▶ **SUPPLIED MATERIAL**
-=-=-
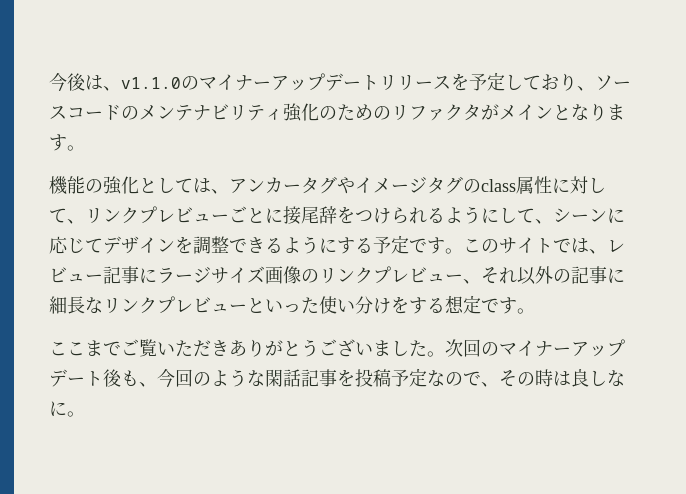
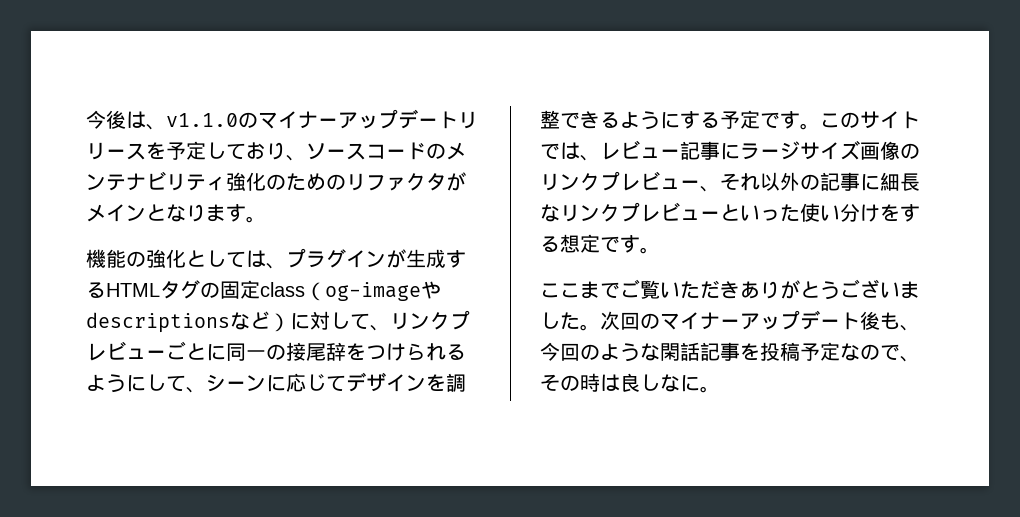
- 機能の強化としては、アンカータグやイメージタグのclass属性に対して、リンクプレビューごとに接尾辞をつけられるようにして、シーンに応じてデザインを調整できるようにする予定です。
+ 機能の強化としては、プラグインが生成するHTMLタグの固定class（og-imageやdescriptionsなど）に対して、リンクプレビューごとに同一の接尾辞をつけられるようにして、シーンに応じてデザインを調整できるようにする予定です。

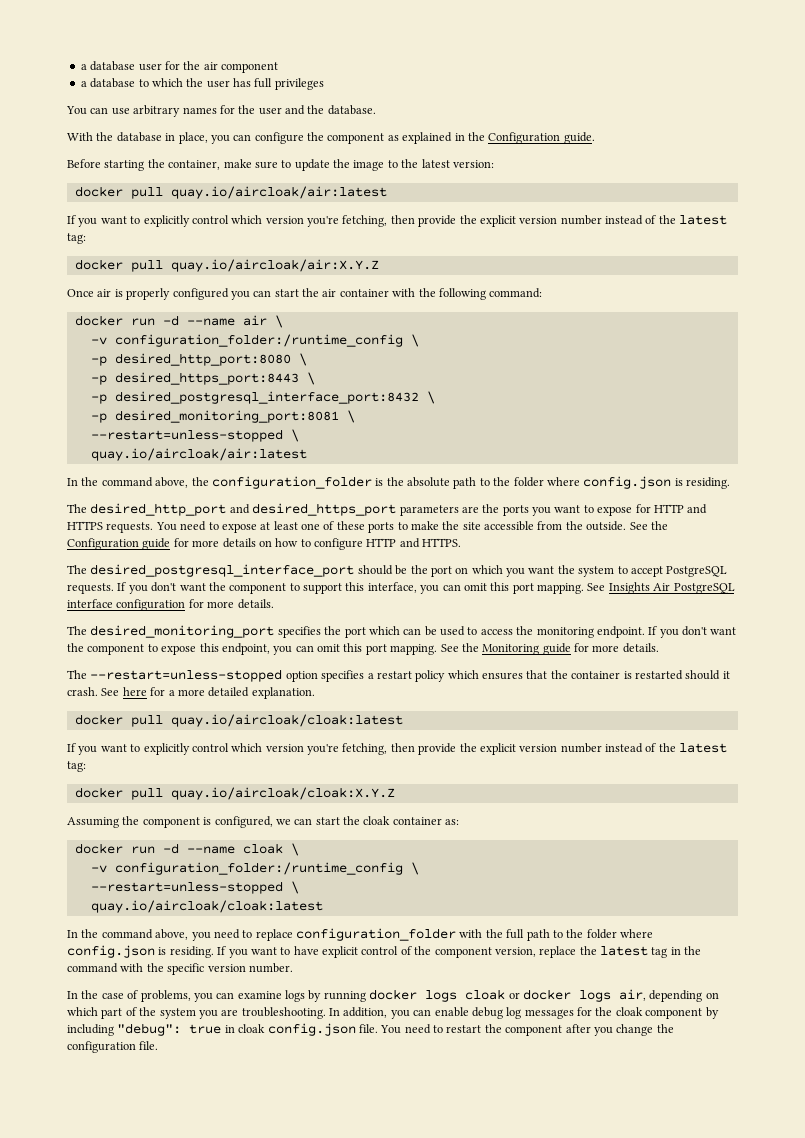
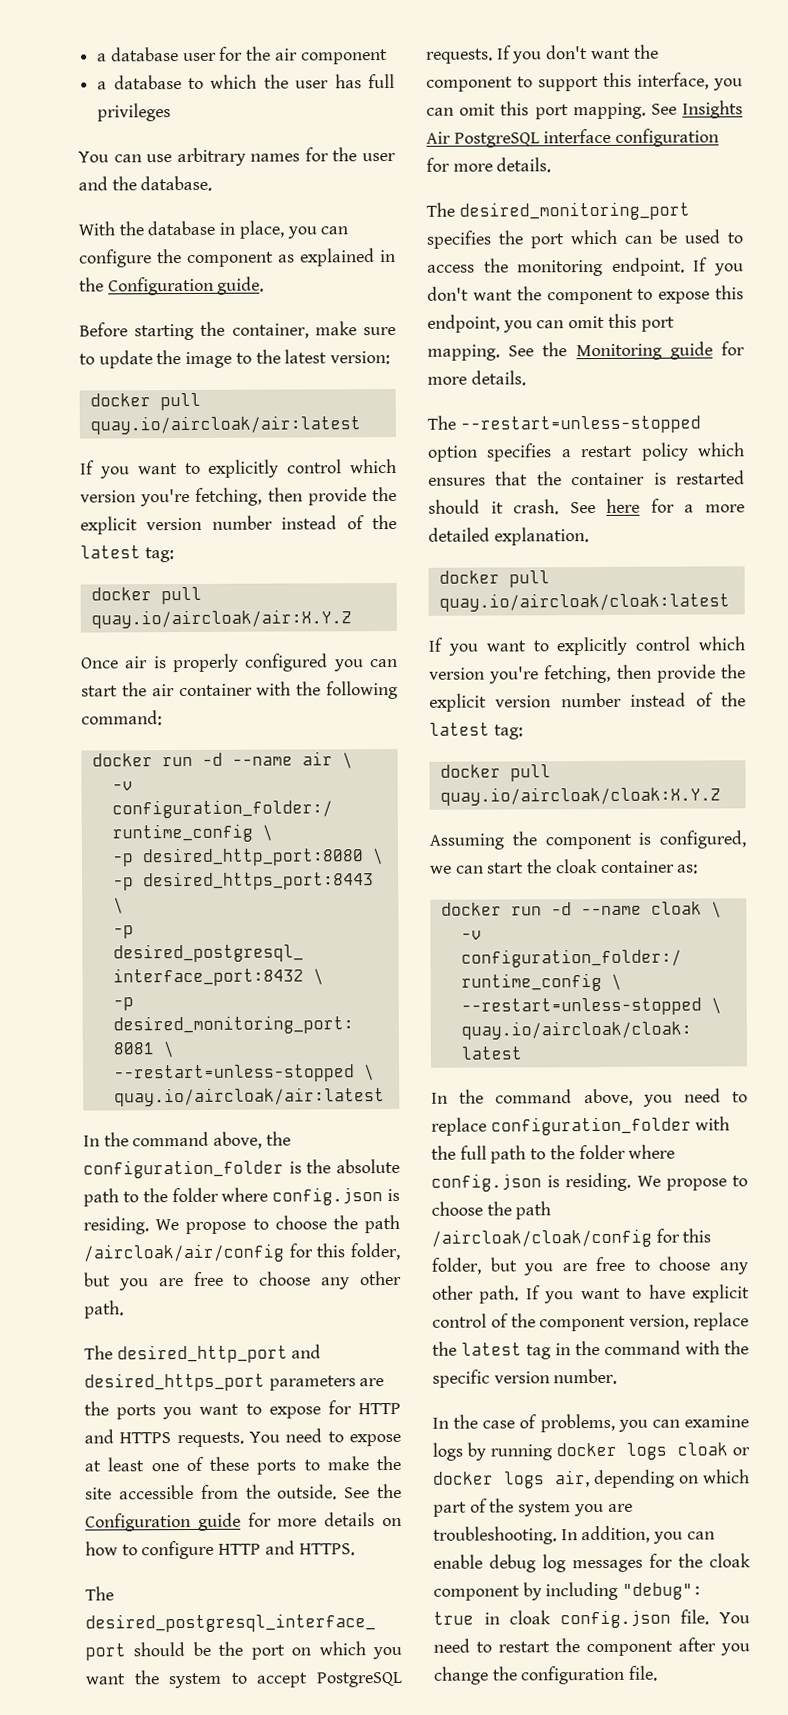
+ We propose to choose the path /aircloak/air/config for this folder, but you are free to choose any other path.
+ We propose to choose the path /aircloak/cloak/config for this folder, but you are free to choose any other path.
-=-=-
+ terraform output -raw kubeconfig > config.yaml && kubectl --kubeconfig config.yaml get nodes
-=-=-
▶ **TASK DESCRIPTION**
Each line above that contains "シーンに応じてデザインを調整できるようにする予定です" must be copied out.

▶ **TASK SOLUTION**
- 機能の強化としては、アンカータグやイメージタグのclass属性に対して、リンクプレビューごとに接尾辞をつけられるようにして、シーンに応じてデザインを調整できるようにする予定です。
+ 機能の強化としては、プラグインが生成するHTMLタグの固定class（og-imageやdescriptionsなど）に対して、リンクプレビューごとに同一の接尾辞をつけられるようにして、シーンに応じてデザインを調整できるようにする予定です。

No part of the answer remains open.